Problem to work on.
Search the entries for the word "provide" and pull out each line that has it.

(Dataset content Opens)

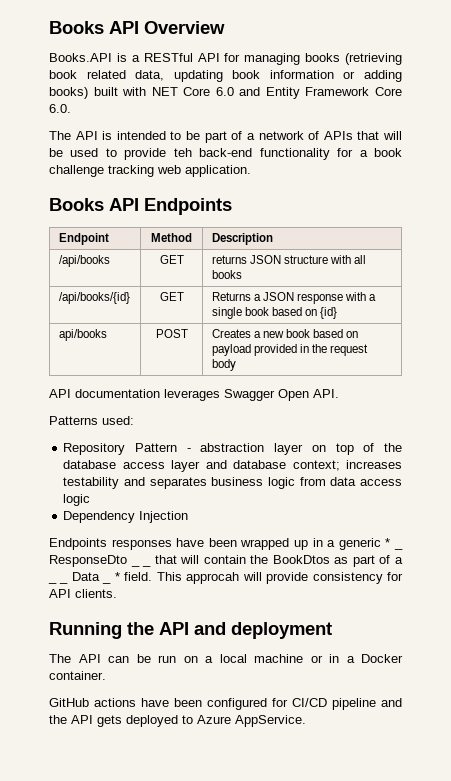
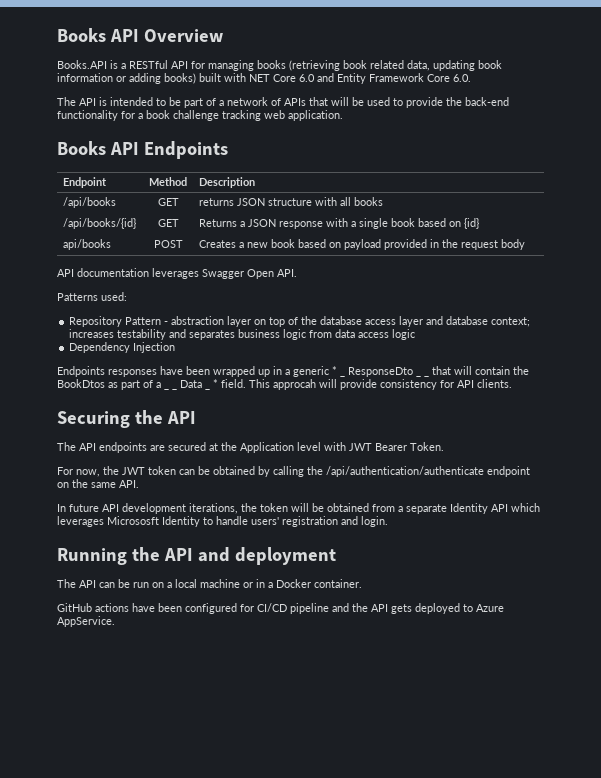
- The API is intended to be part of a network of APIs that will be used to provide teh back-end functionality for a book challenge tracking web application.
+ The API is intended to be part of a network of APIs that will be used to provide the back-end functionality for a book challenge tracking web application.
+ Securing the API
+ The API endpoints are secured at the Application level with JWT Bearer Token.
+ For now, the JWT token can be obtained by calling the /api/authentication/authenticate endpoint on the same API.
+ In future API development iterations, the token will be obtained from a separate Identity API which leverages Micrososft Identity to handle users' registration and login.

(Dataset content Closes)
(Dataset content Opens)

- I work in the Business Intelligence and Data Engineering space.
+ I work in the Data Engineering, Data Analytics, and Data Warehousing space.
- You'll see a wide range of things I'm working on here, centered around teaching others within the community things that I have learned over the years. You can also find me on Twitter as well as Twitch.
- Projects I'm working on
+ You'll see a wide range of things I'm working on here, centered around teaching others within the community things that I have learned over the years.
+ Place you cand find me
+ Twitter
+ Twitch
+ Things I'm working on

(Dataset content Closes)
(Dataset content Opens)

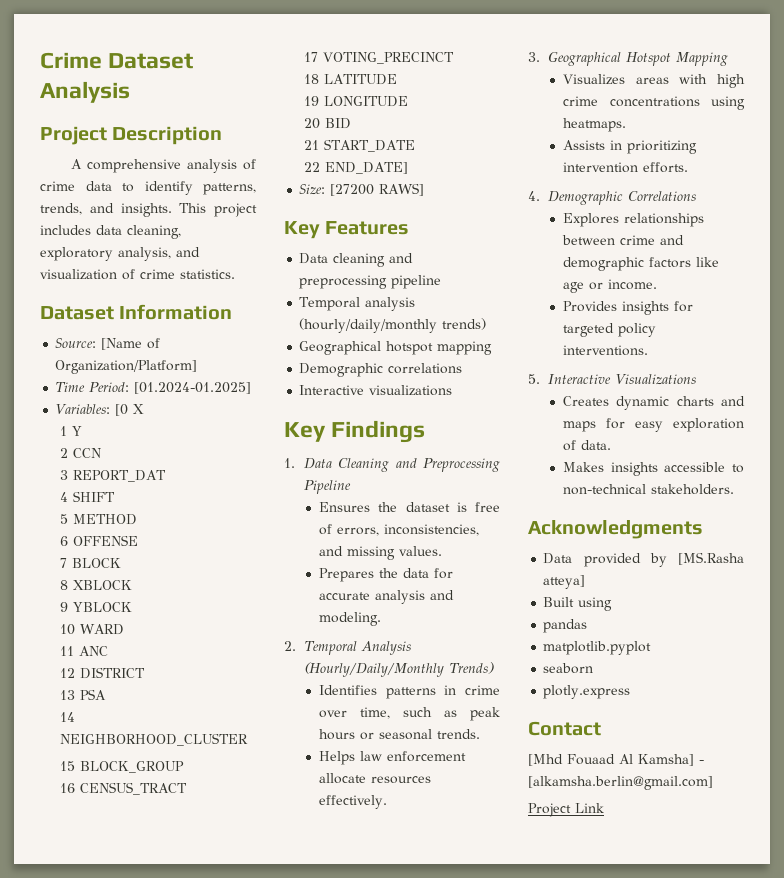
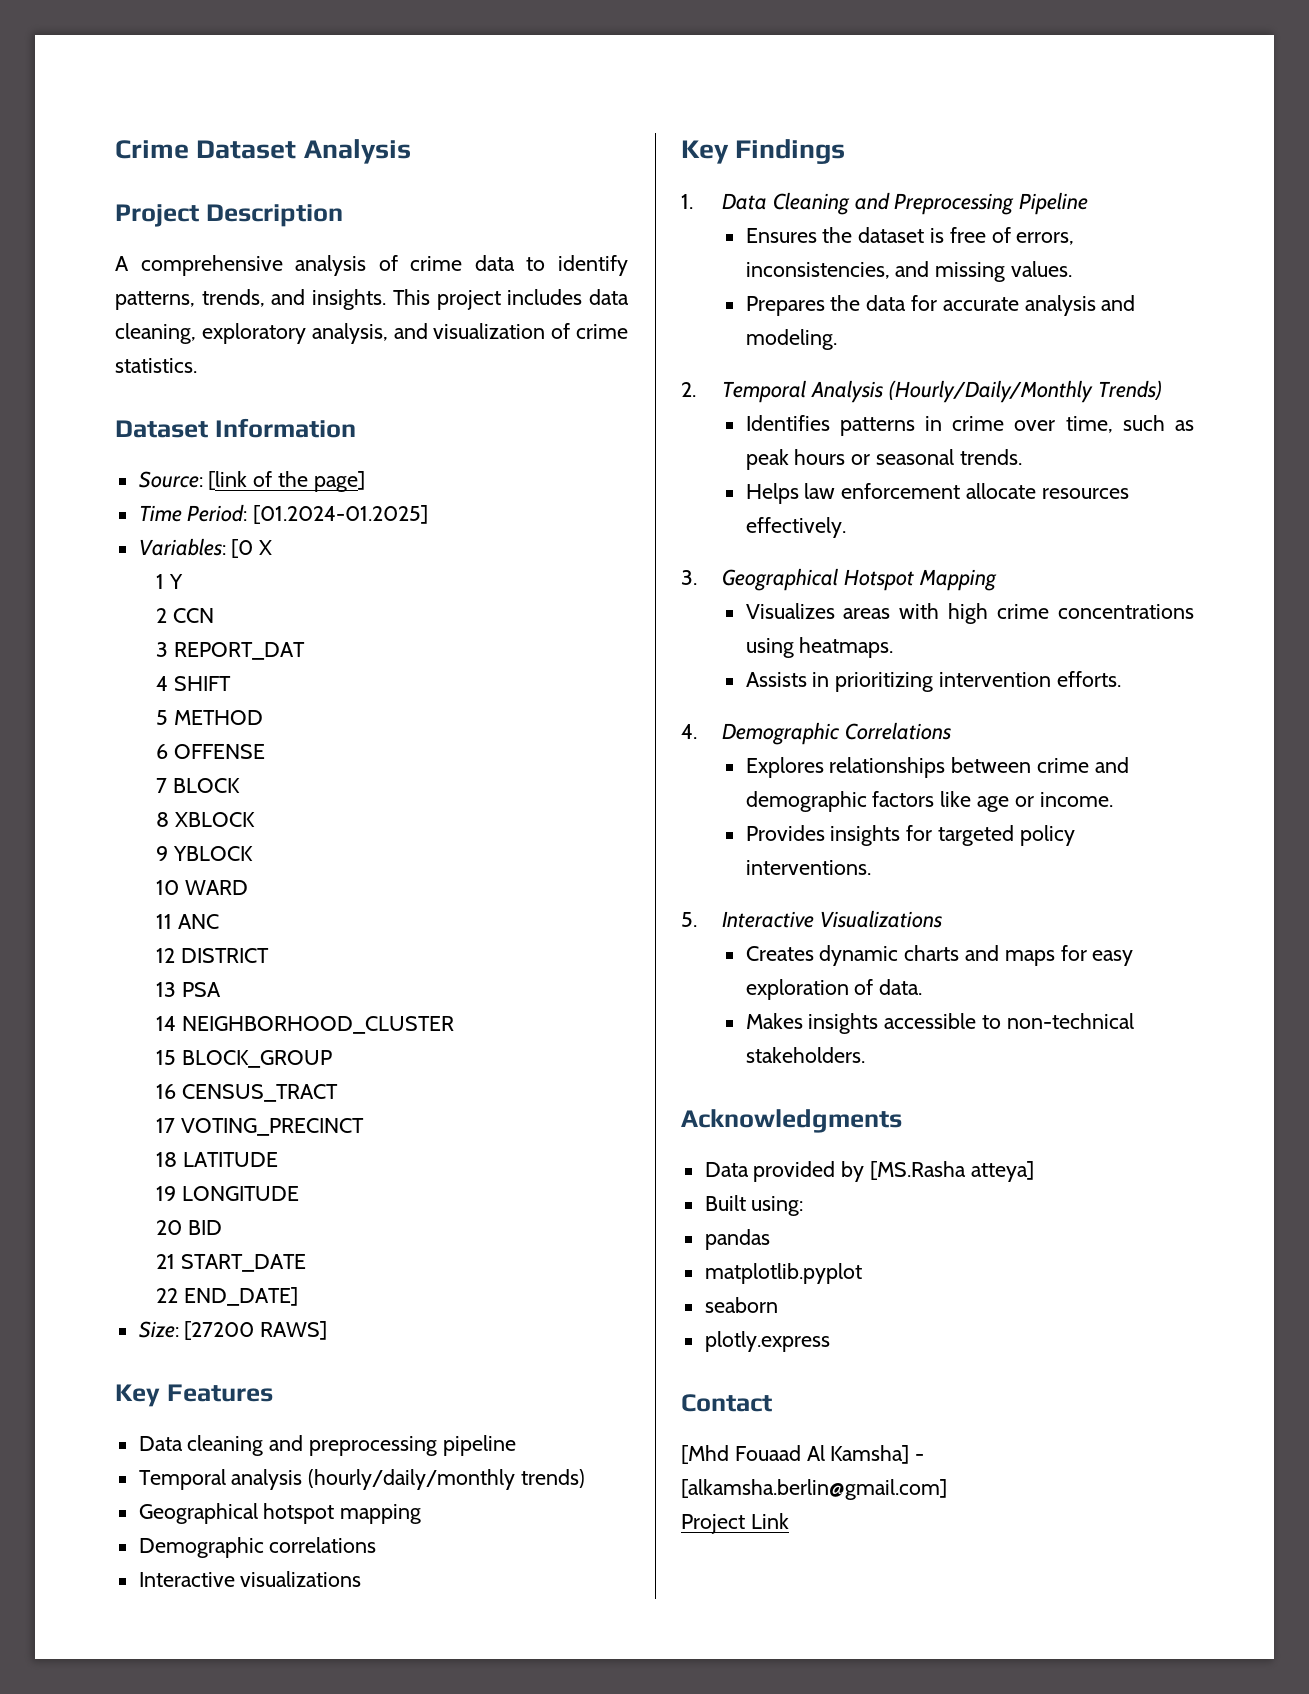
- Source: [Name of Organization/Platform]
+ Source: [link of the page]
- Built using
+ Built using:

(Dataset content Closes)

Task result.
- The API is intended to be part of a network of APIs that will be used to provide teh back-end functionality for a book challenge tracking web application.
+ The API is intended to be part of a network of APIs that will be used to provide the back-end functionality for a book challenge tracking web application.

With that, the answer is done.